Scan the records for lines with the word "direction", and copy every such line.

─── Record excerpts ───

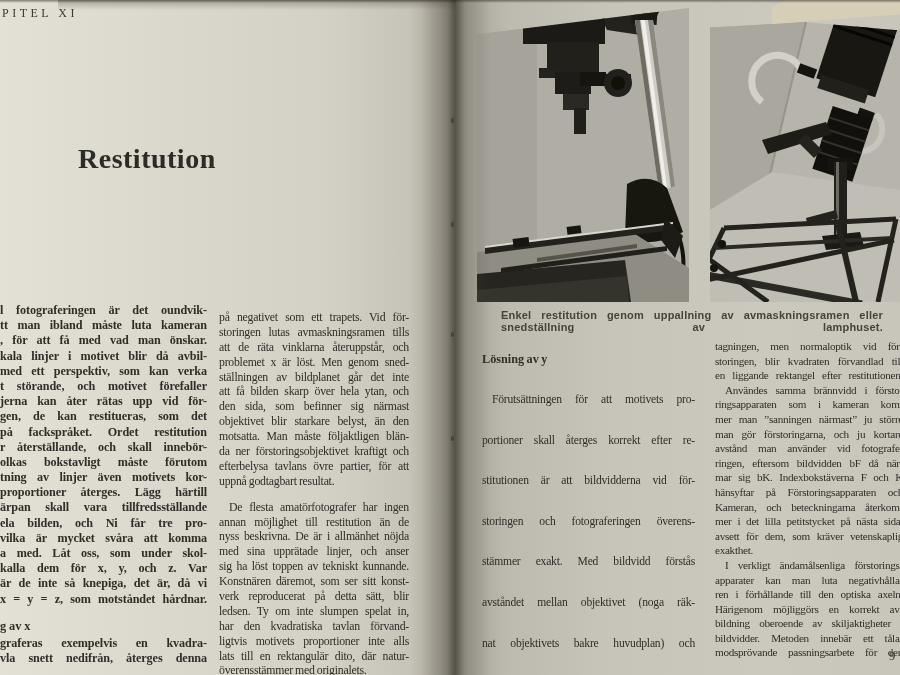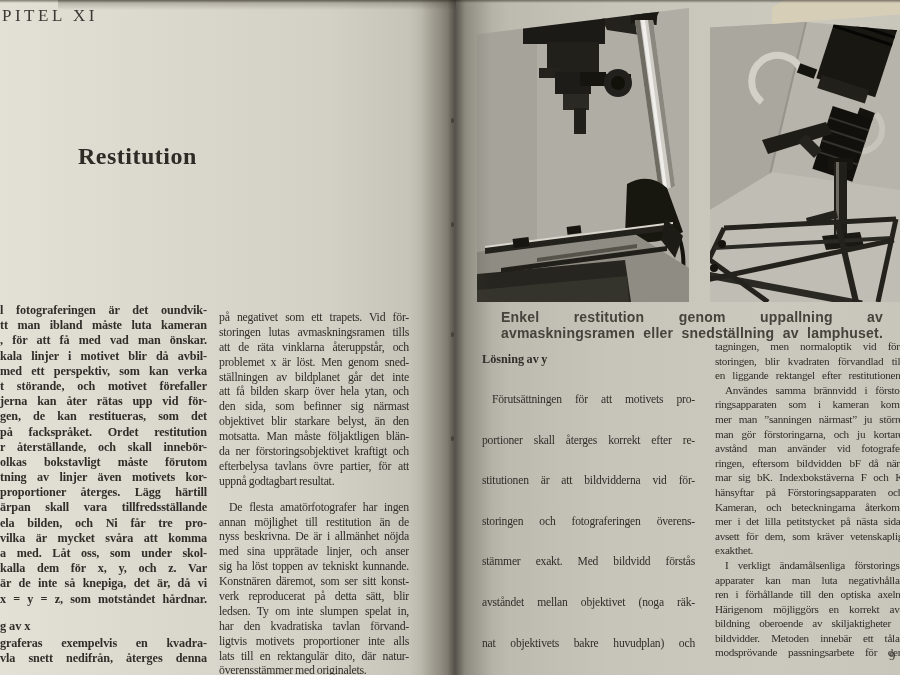--- a/index.html
+++ b/index.html
@@ -14,22 +14,22 @@
   .top-hairline{position:absolute;top:0;left:0;width:900px;height:3px;
     background:linear-gradient(to bottom,rgba(43,39,32,.55),rgba(43,39,32,0));}
   .left-top-shadow{position:absolute;top:0;left:58px;width:398px;height:10px;
     background:linear-gradient(to bottom,rgba(80,75,65,.40),rgba(80,75,65,0));}
   .corner-tan{position:absolute;top:0;left:772px;width:128px;height:24px;background:#d8ceb7;
     clip-path:polygon(10% 0,100% 0,100% 60%,0 100%,0 30%);opacity:.9;}
   .gutter{position:absolute;left:421px;top:0;width:70px;height:675px;pointer-events:none;
     background:linear-gradient(to right,rgba(0,0,0,0),rgba(58,54,46,.28) 38%,rgba(33,31,26,.52) 49%,rgba(70,66,58,.26) 62%,rgba(0,0,0,0));}
   .stitch{position:absolute;left:451px;width:3px;height:5px;background:#46423a;border-radius:2px;}
 
-  .page-header{position:absolute;left:2px;top:6px;font-size:17px;letter-spacing:3.5px;color:#3a3934;}
-  .chapter-title{position:absolute;left:78px;top:143px;font-size:24px;font-weight:bold;
+  .page-header{position:absolute;left:2px;top:6px;font-size:12px;letter-spacing:3.5px;color:#3a3934;}
+  .chapter-title{position:absolute;left:78px;top:143px;font-size:28px;font-weight:bold;
     letter-spacing:.5px;color:#2c2b26;}
 
   .col{position:absolute;}
   .line{text-align:justify;text-align-last:justify;overflow:hidden;}
   .line.left{text-align-last:left;}
   .line.indent{text-indent:10px;}
   .para.gap{margin-top:11px;}
   .col-heading{font-weight:bold;}
 
   #col-l1{left:0;top:303px;width:207px;font-size:12.2px;letter-spacing:-0.1px;}
@@ -42,21 +42,21 @@
   #col-r1 .line{height:14.6px;line-height:14.6px;margin-top:26px;}
   #col-r1 .col-heading{font-size:12.2px;margin-bottom:8px;letter-spacing:0;}
   #col-r2{left:260px;top:339px;width:188px;font-size:11.2px;letter-spacing:-0.3px;word-spacing:-1px;}
   #col-r2 .line{height:14.6px;line-height:14.6px;}
 
   .photo{position:absolute;}
   .photo svg{display:block;width:100%;height:100%;}
   #photo-1{left:22px;top:8px;width:212px;height:294px;clip-path:polygon(0 9%,100% 0,100% 100%,0 100%);}
   #photo-2{left:255px;top:22px;width:190px;height:280px;clip-path:polygon(0 2%,50% 0,100% 3%,100% 100%,0 100%);}
   #caption{position:absolute;left:46px;top:309px;width:382px;
-    font-family:"Liberation Sans",sans-serif;font-size:14px;font-weight:bold;color:#45443c;
+    font-family:"Liberation Sans",sans-serif;font-size:11px;font-weight:bold;color:#45443c;
     letter-spacing:.2px;word-spacing:2.5px;text-align:justify;text-align-last:justify;}
   #page-number{position:absolute;left:434px;top:649px;font-size:12.5px;color:#35342e;}
 </style>
 </head>
 <body>
 
 <div class="book">
 
   <div class="page left-page">
     <div class="page-header">PITEL XI</div>

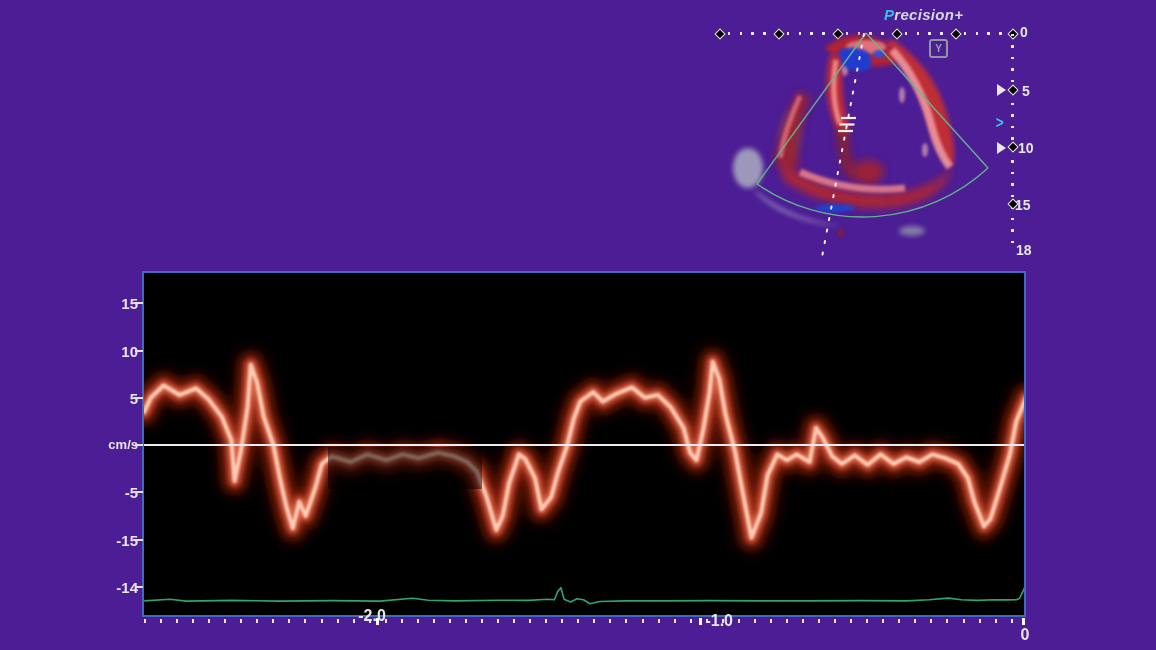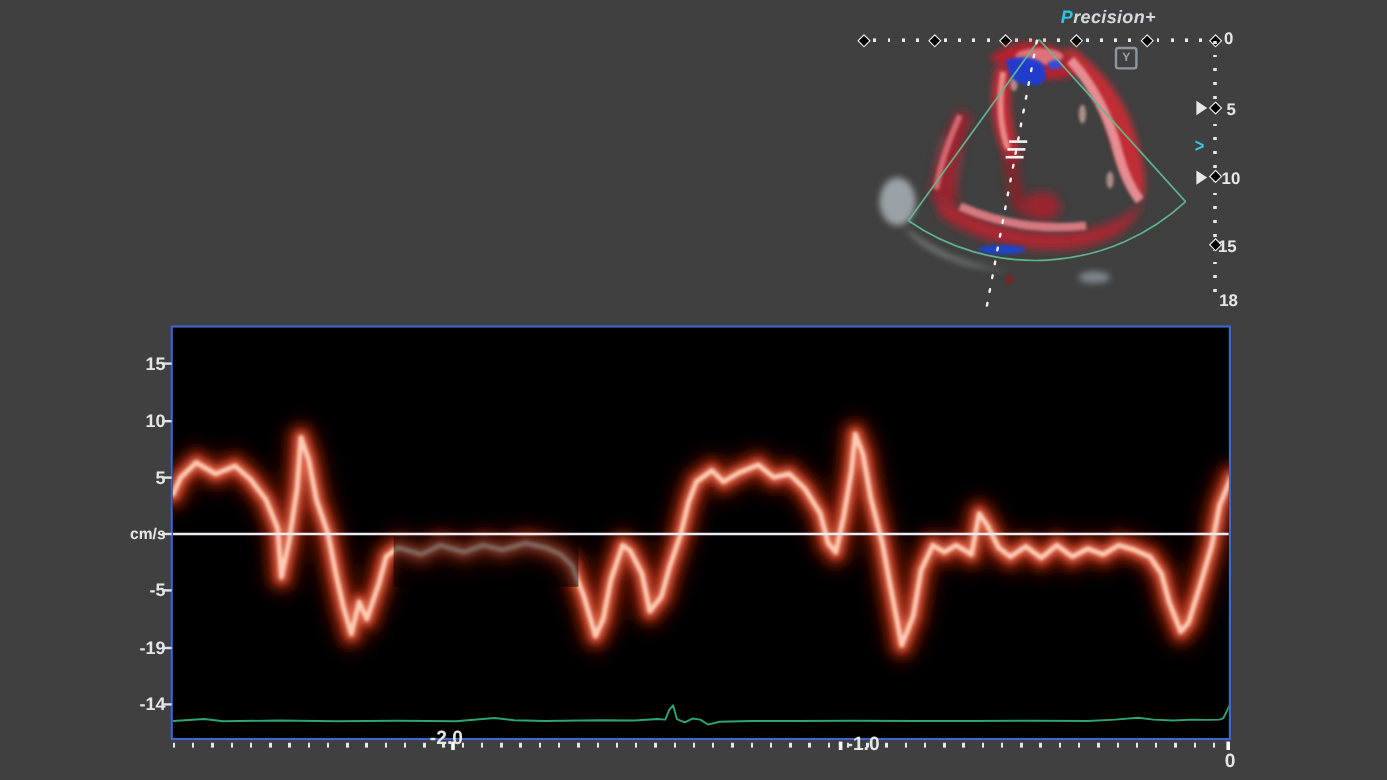--- a/index.html
+++ b/index.html
@@ -1,16 +1,16 @@
 <!DOCTYPE html>
 <html><head>
 <meta charset="utf-8">
 <style>
   html,body{margin:0;padding:0;background:#000;}
-  #screen{position:relative;width:1156px;height:650px;background:#404040;overflow:hidden;
+  #screen{position:relative;width:1156px;height:650px;background:#4c1d95;overflow:hidden;
           font-family:"Liberation Sans",sans-serif;}
   .abs{position:absolute;}
   .lbl{position:absolute;color:#e6e6e6;font-weight:bold;line-height:1;white-space:nowrap;}
   
   #brand{left:884px;top:7px;font-size:15px;font-style:italic;font-weight:bold;letter-spacing:.3px;}
   #brand .bp{color:#2cc5e4;}
   #brand .br{color:#d4d9de;}
   
   #ruler-h{left:716px;top:32px;width:300px;height:3px;
     background:repeating-linear-gradient(90deg,#e8e8e8 0 2.4px,transparent 2.4px 11.8px);}
@@ -147,21 +147,21 @@
     <rect x="328" y="447" width="154" height="42" fill="#000" opacity="0.5"></rect>
     <line x1="144" y1="445" x2="1024" y2="445" stroke="#e9edf3" stroke-width="2"></line>
     <polyline id="ecg-line" fill="none" stroke="#2fae77" stroke-width="1.6" opacity=".95" stroke-linejoin="round" points="144.2,600.9 170.1,599.2 186.2,601.1 231.4,600.4 279.9,601.1 331.6,600.6 380.0,601.1 412.3,598.3 428.4,600.2 454.3,600.9 499.5,600.2 528.6,600.4 548.0,599.2 554.4,599.7 557.7,591.6 560.9,587.7 564.1,599.2 570.6,602.0 577.0,598.8 583.5,599.7 590.0,603.8 599.6,601.5 625.5,600.9 664.2,600.9 709.5,600.6 761.1,600.9 809.6,600.9 861.3,600.6 906.5,600.9 929.1,599.7 948.5,598.1 961.4,599.7 977.5,600.4 993.7,599.7 1006.6,599.9 1016.3,599.7 1019.5,598.5 1022.8,591.6 1026.0,584.8"></polyline>
   </svg>
 
   <div class="lbl ylab" style="left:92px;top:296px;">15</div>
   <div class="lbl ylab" style="left:92px;top:344px;">10</div>
   <div class="lbl ylab" style="left:92px;top:391px;">5</div>
   <div class="lbl ylab" style="left:92px;top:438px;font-size:13px;">cm/s</div>
   <div class="lbl ylab" style="left:92px;top:485px;">-5</div>
-  <div class="lbl ylab" style="left:92px;top:533px;">-19</div>
+  <div class="lbl ylab" style="left:92px;top:533px;">-15</div>
   <div class="lbl ylab" style="left:92px;top:580px;">-14</div>
   <div class="vtick" style="top:302px;"></div>
   <div class="vtick" style="top:350px;"></div>
   <div class="vtick" style="top:397px;"></div>
   <div class="vtick" style="top:444px;"></div>
   <div class="vtick" style="top:491px;"></div>
   <div class="vtick" style="top:539px;"></div>
   <div class="vtick" style="top:586px;"></div>
 
   <div id="bticks" class="abs"></div>

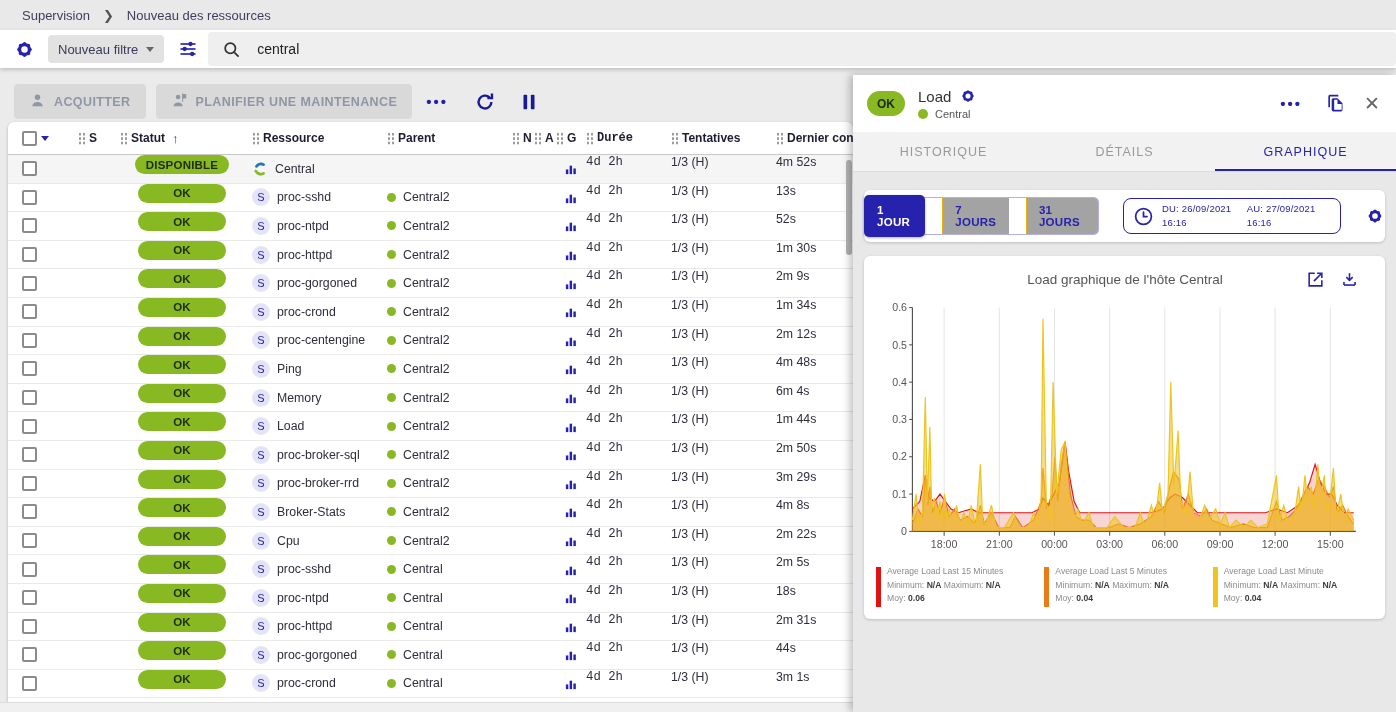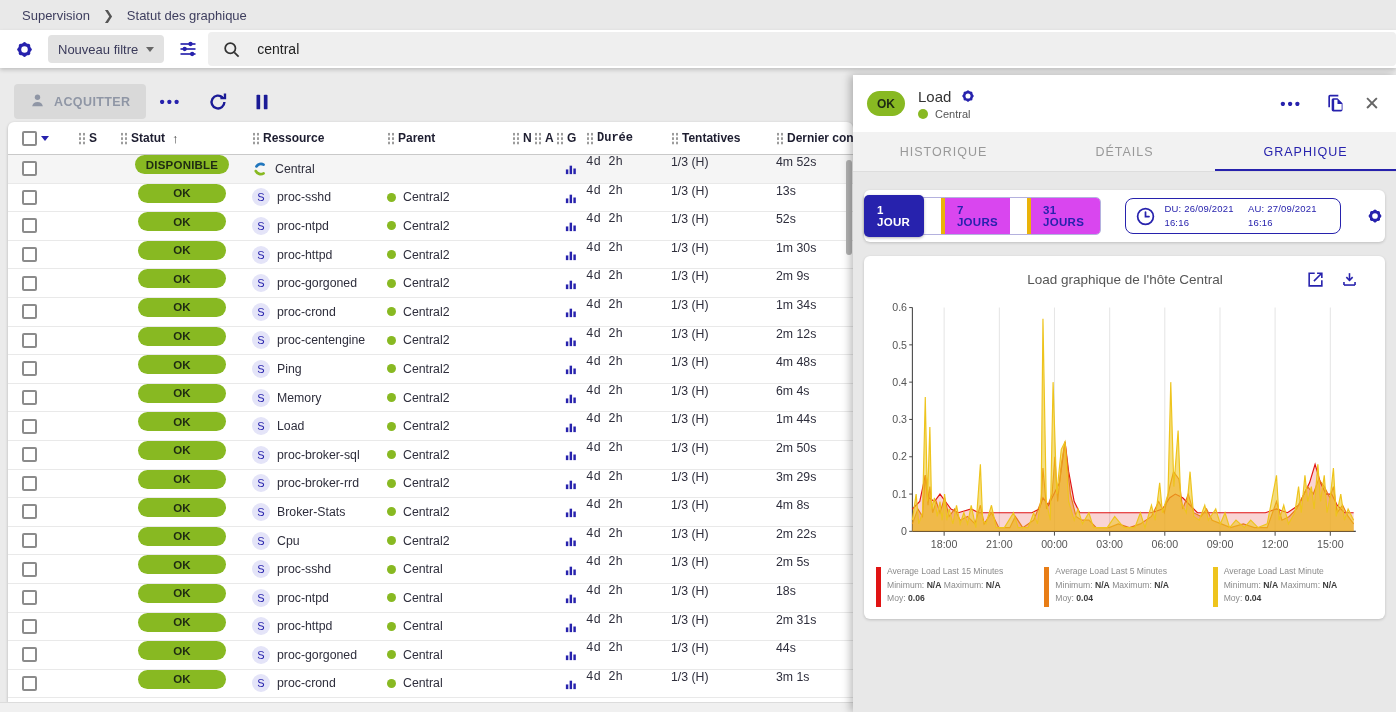--- a/index.html
+++ b/index.html
@@ -65,21 +65,21 @@
   .ph-spacer { flex:1; }
   .close-x { color:#666; font-size:19px; cursor:pointer; }
   .tabs { height:40px; background:#f2f2f2; display:flex; border-bottom:1px solid #ddd; flex:none; }
   .tab { flex:1; display:flex; align-items:center; justify-content:center; font-size:12.5px; letter-spacing:1px; color:#999; cursor:pointer; position:relative; }
   .tab.active { color:#2722ad; }
   .tab.active::after { content:""; position:absolute; bottom:0; left:0; right:0; height:2px; background:#2722ad; }
   .panel-body { padding:18px 11px; display:flex; flex-direction:column; gap:14px; overflow:hidden; }
   .card { background:#fff; border-radius:6px; box-shadow:0 1px 3px rgba(0,0,0,.18); }
   .range-card { height:52px; display:flex; align-items:center; justify-content:center; gap:24px; }
   .toggle-group { display:flex; align-items:center; border:1px solid #b4b1de; border-radius:5px; }
-  .tg-btn { padding:6px 12px; font-size:11.5px; font-weight:bold; letter-spacing:.3px; color:#2722ad; background:#d946ef; cursor:pointer; border-left:4px solid #eab308;margin-left:17px; }
+  .tg-btn { padding:6px 12px; font-size:11.5px; font-weight:bold; letter-spacing:.3px; color:#2722ad; background:#a3a3a3; cursor:pointer; border-left:1px solid #eab308;margin-left:17px; }
   .tg-btn:first-child { border-left:none; border-radius:4px 0 0 4px; }
   .tg-btn:last-child { border-radius:0 4px 4px 0; }
   .tg-btn.active { background:#2722ad; color:#fff; border-radius:5px; margin:-4px 0 -4px -1px; padding:9px 13px; box-shadow:0 1px 3px rgba(0,0,0,.3); }
   .date-box { border:1.5px solid #2722ad; border-radius:8px; padding:3px 9px; display:flex; align-items:center; gap:8px; color:#2722ad; }
   .date-lines { display:flex; flex-direction:row; font-size:9.5px; line-height:1.45; letter-spacing:.2px; }
   .graph-card { padding:14px 10px 12px; }
   .gc-title-row { display:flex; align-items:center; }
   .gc-title { flex:1; text-align:center; font-size:13.5px; color:#555; padding-left:70px; }
   .gc-icons { display:flex; gap:15px; margin-right:16px; color:#2722ad; }
   .chart-svg { width:100%; display:block; margin-top:10px; }
@@ -89,21 +89,21 @@
   .legend-bar { width:5px; height:40px; flex:none; margin-top:2px; }
   .legend-text { font-size:8.6px; color:#8b8b8b; line-height:1.55; white-space:nowrap; }
   .legend-text b { color:#3c3c3c; }
 </style>
 </head>
 <body>
 
 <div class="breadcrumb-bar">
   <span class="crumb">Supervision</span>
   <span class="sep">❯</span>
-  <span class="crumb">Statut des graphique</span>
+  <span class="crumb">Nouveau des ressources</span>
 </div>
 
 <div class="filter-bar">
   <span class="icon-btn accent">
     <svg viewBox="0 0 24 24" width="23" height="23">
         <rect x="6" y="6" width="12" height="12" rx="2" fill="currentColor"></rect>
         <rect x="6" y="6" width="12" height="12" rx="2" fill="currentColor" transform="rotate(45 12 12)"></rect>
         <circle cx="12" cy="12" r="3.4" fill="#fff"></circle>
       </svg>
   </span>
@@ -137,20 +137,29 @@
 </div>
 
 <div class="content">
   <div class="toolbar">
     <button class="tbtn" disabled="">
       <span><svg viewBox="0 0 24 24" width="17" height="17" fill="currentColor">
             <circle cx="12" cy="7.5" r="3.8"></circle>
             <path d="M4.5 20c.5-4 3.7-6 7.5-6s7 2 7.5 6z"></path>
           </svg></span>
       <span>ACQUITTER</span>
+    </button>
+    <button class="tbtn" disabled="">
+      <span><svg viewBox="0 0 24 24" width="17" height="17" fill="currentColor">
+            <circle cx="10" cy="7" r="3.2"></circle>
+            <path d="M3.5 20c.4-3.5 3-5.2 6.5-5.2s6.1 1.7 6.5 5.2z"></path>
+            <path d="M16.5 3h5v6h-5z"></path>
+            <rect x="15.7" y="2" width="1.4" height="12"></rect>
+          </svg></span>
+      <span>PLANIFIER UNE MAINTENANCE</span>
     </button>
     <span class="more-dots">•••</span>
     <span class="icon-btn refresh-wrap">
       <svg viewBox="0 0 24 24" width="22" height="22" fill="none" stroke="currentColor" stroke-width="2.6">
           <path d="M19 12a7 7 0 1 1-2.05-4.95"></path>
           <path d="M19.6 2.8v5h-5"></path>
         </svg>
     </span>
     <span class="icon-btn pause-wrap">
       <svg viewBox="0 0 24 24" width="22" height="22" fill="currentColor">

───

=== Exercise answer ===
   .panel-body { padding:18px 11px; display:flex; flex-direction:column; gap:14px; overflow:hidden; }
   .date-lines { display:flex; flex-direction:row; font-size:9.5px; line-height:1.45; letter-spacing:.2px; }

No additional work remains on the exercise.